Ashleigh Smith ’20: “Creating is Healing”
Ashleigh Smith, Nasher intern and Duke Class of 2020, was excited to organize a small exhibition at the Nasher Museum this spring. When the museum temporarily closed, she converted the installation to a multimedia online project, which includes a Spotify playlist and podcast episode. An extension of her senior thesis, the project is the product of two years of research.

This spring, I was working at the Nasher Museum of Art in preparation for my exhibition at the academic focus gallery.

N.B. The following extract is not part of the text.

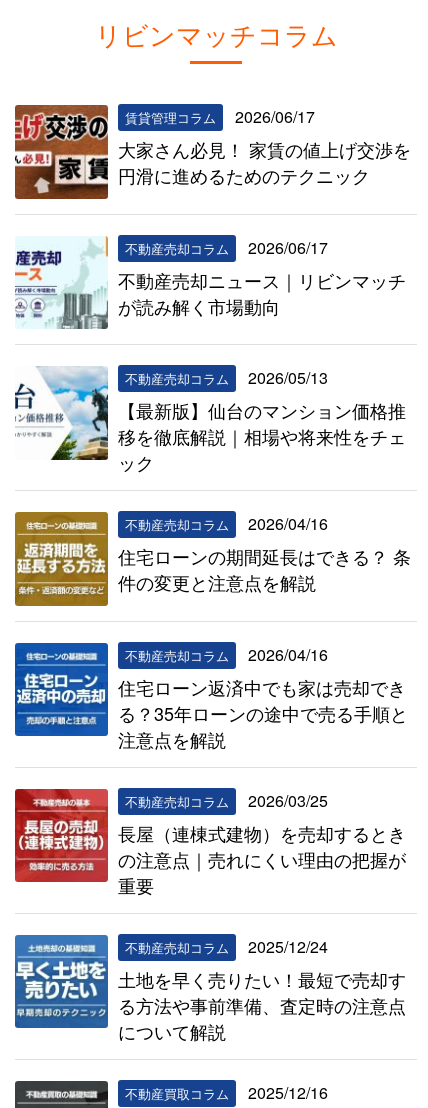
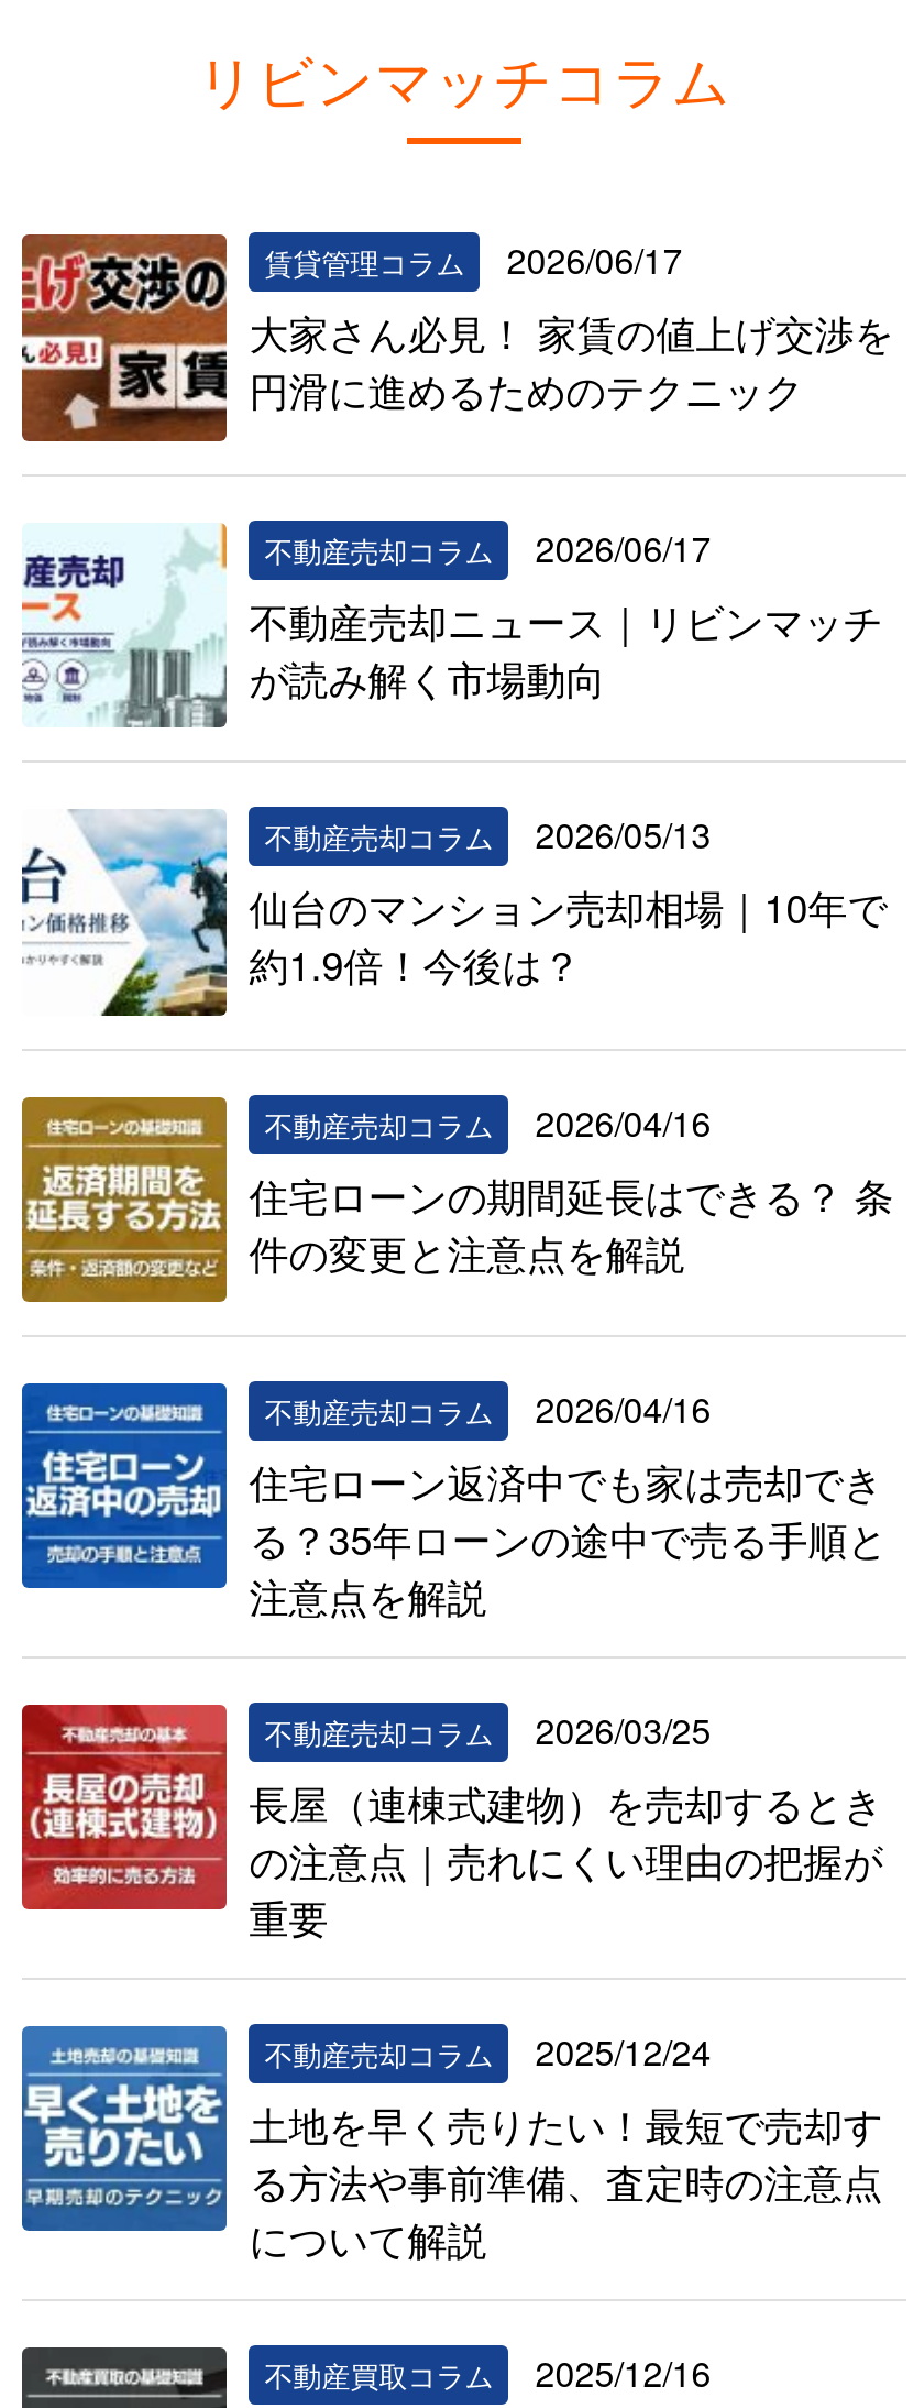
[118,397,406,475] 【最新版】仙台のマンション価格推 | 移を徹底解説｜相場や将来性をチェ | ック -> [249,877,887,992] 仙台のマンション売却相場｜10年で | 約1.9倍！今後は？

Due to COVID-19, the physical show was cancelled, but I’ve been working with the Nasher to transfer my project to an online platform: Dreams of Defiance: Black Feminist Fantasy and the Direct Gaze. It’s a new experience but I’m excited at the opportunity to share my project with people and find new and creative ways to do so.
For the museum field, the coronavirus has been especially disruptive to exhibition schedules, public programs, and for the amazing staff who love working and collaborating with each other. I think this may have lasting impacts on the way people engage with museums (for example, lower capacities in galleries) but it may also increase people’s desire to engage with art.
Creating is healing. Taking time to create together or in solitude is an important bridge to healing and happiness in hard times.
People will always need art and they’ll always need it up close. People will also always need community and museums serve as incredible rich places for communities to connect, learn together, and grow together.
Dreams of Defiance: Black Feminist Fantasy and the Direct Gaze
This multi-media project by Ashleigh Smith, Duke Class of 2020, was originally planned as an installation of works from the museum’s collection for the Academic Focus Gallery. The project moved online when the museum closed temporarily in March 2020 for health and safety reasons.